Un séisme profond ou séisme à foyer profond en sismologie est un séisme dont l'hypocentre se trouve à une profondeur dépassant 300 km. Il se produit presque exclusivement aux frontières convergentes en association avec la lithosphère océanique subductée et le long d'une zone tabulaire plongeante sous la zone de subduction connue sous le nom de plan de Wadati-Benioff[1].

Coupe transversale de sismicité dans une partie de la zone de subduction des îles Kouriles. De nombreux tremblements de terre profonds s'y sont produits.

Découverte

modifier

Les premières preuves de l'existence de séismes profonds ont été présentées à la communauté scientifique en 1922 par Herbert Hall Turner[2]. En 1928, Kiyoo Wadati a confirmé la présence de tremblements de terre se produisant sous la lithosphère, réfutant ainsi l'idée selon laquelle les séismes ne se produisent qu'à faible profondeur focale[3].

Caractéristiques sismiques

modifier

Les tremblements de terre profonds génèrent des ondes de surface (en) réduites[3]. En raison de leur profondeur focale, les tremblements de terre profonds sont moins susceptibles de générer des ondes sismiques à forte énergie concentrée en surface.
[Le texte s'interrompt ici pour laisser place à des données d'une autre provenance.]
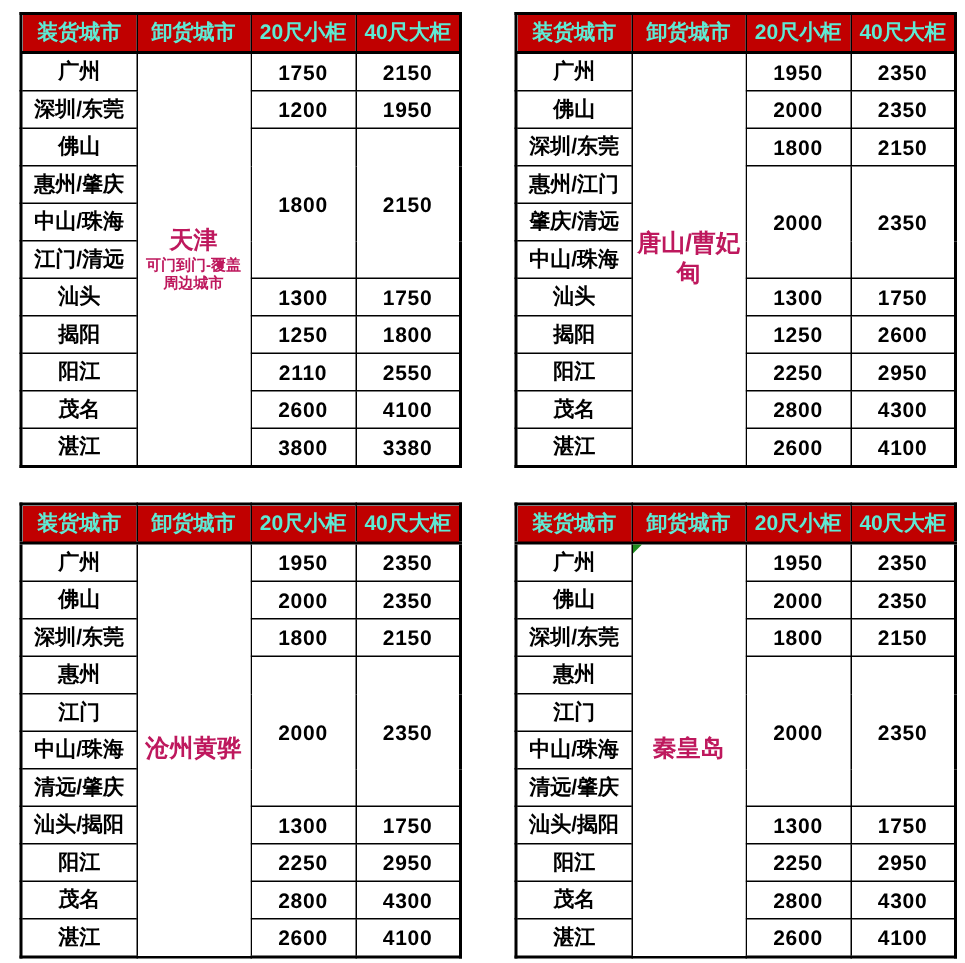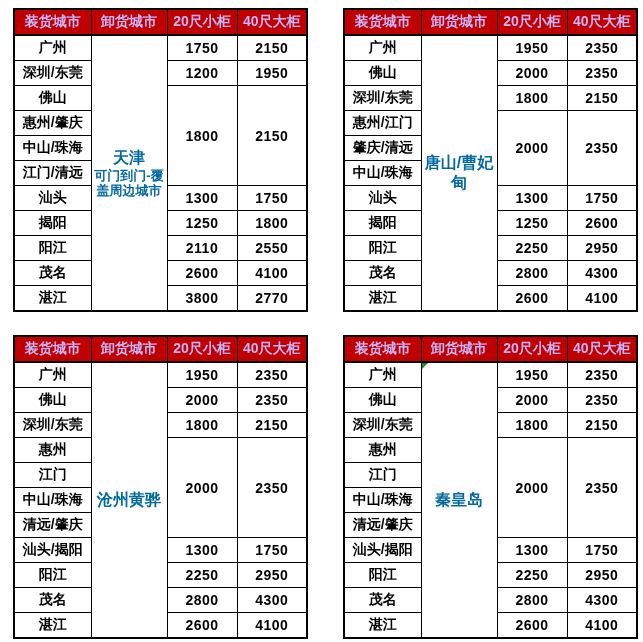"装货城市" table.freight th { color: #c4b5fd -> #5eead4 }
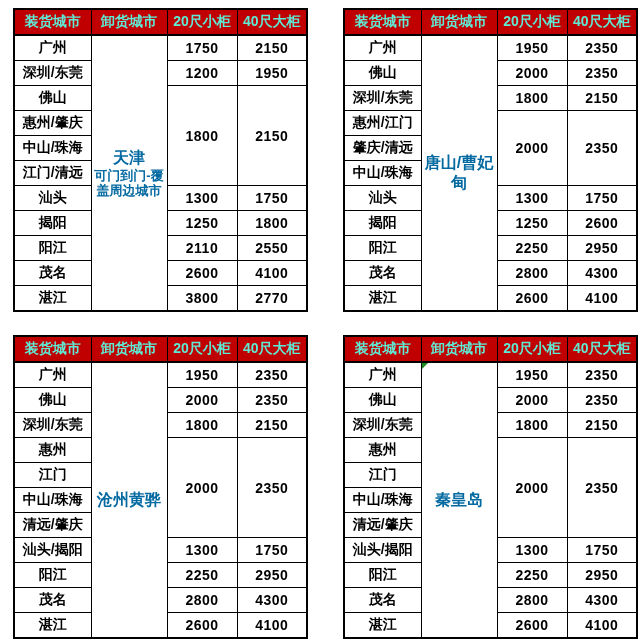"天津" td.dest { color: #0369a1 -> #be185d }
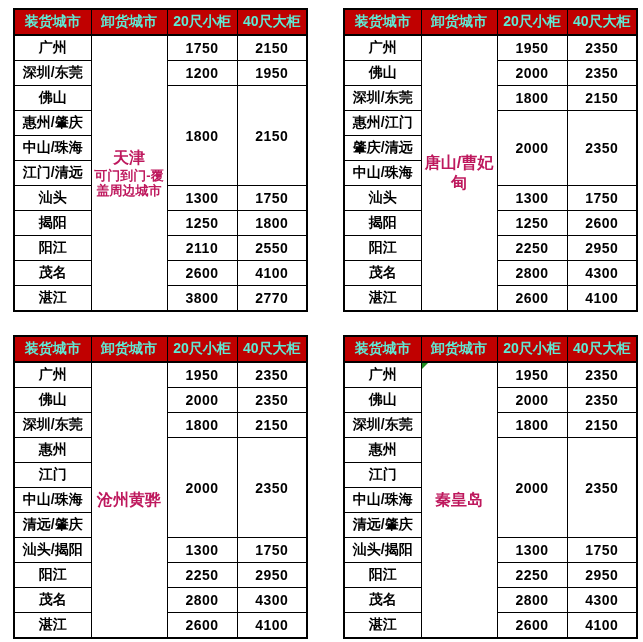"可门到门-覆盖周边城市" .dest-note { font-size: 13px -> 10px }
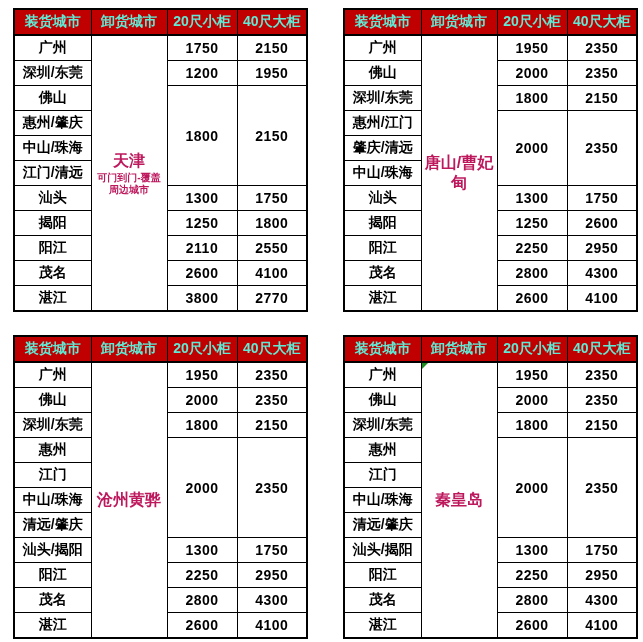"2770" td.price { text: 2770 -> 3380 }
Le parcours des ondes sismiques profondes, du foyer au point d'enregistrement, ne traverse qu'une seule fois le manteau supérieur hétérogène et la croûte très variable[3]. Par conséquent, les ondes corporelles subissent moins d'atténuation et de réverbération que les ondes sismiques provenant de tremblements de terre peu profonds, ce qui se traduit par des pics d'ondes corporelles plus marqués.

Mécanismes focaux

modifier

Le modèle de rayonnement énergétique d'un tremblement de terre est représenté par la solution du tenseur des moments, qui est graphiquement illustrée par des diagrammes de ballon de plage. Un mécanisme explosif ou implosif génère une source sismique isotrope. Un glissement le long d'une surface de faille plane produit une source dipôle. Un mouvement uniforme vers l'extérieur dans un seul plan, résultant d'un raccourcissement normal, est appelé source dipolaire vectorielle linéaire compensée[3]. La sismologie a démontré que les séismes profonds résultent d'une combinaison de ces sources. Les mécanismes focaux des séismes à foyers profonds ont pour paramètre leur position dans les plaques tectoniques subductrices. Au delà de 400 km, la compression en aval-pendage domine, tandis qu'à des profondeurs entre 250 et 300 km (où se produisent peu de séismes par rapport à la profondeur), le régime de contraintes est plus ambigu mais plus proche de la tension en aval-pendage[4],[5].

Processus physique

modifier

Les séismes superficiels se produisent lorsque l'énergie élastique accumulée dans la roche est libérée brusquement par fracture fragile et glissement le long de surfaces planes[6]. En revanche, le mécanisme physique des séismes profonds reste mal compris. Il est attendu que la lithosphère subduite, soumise à des pressions et des températures élevées à des profondeurs dépassant les 300 km, réponde aux contraintes par déformation plastique plutôt que par cassure[3]. Plusieurs mécanismes physiques ont été proposés pour la nucléation et la propagation des séismes profonds ; cependant, le processus exact n'est pas encore expliqué dans le domaine de la sismologie des profondeurs.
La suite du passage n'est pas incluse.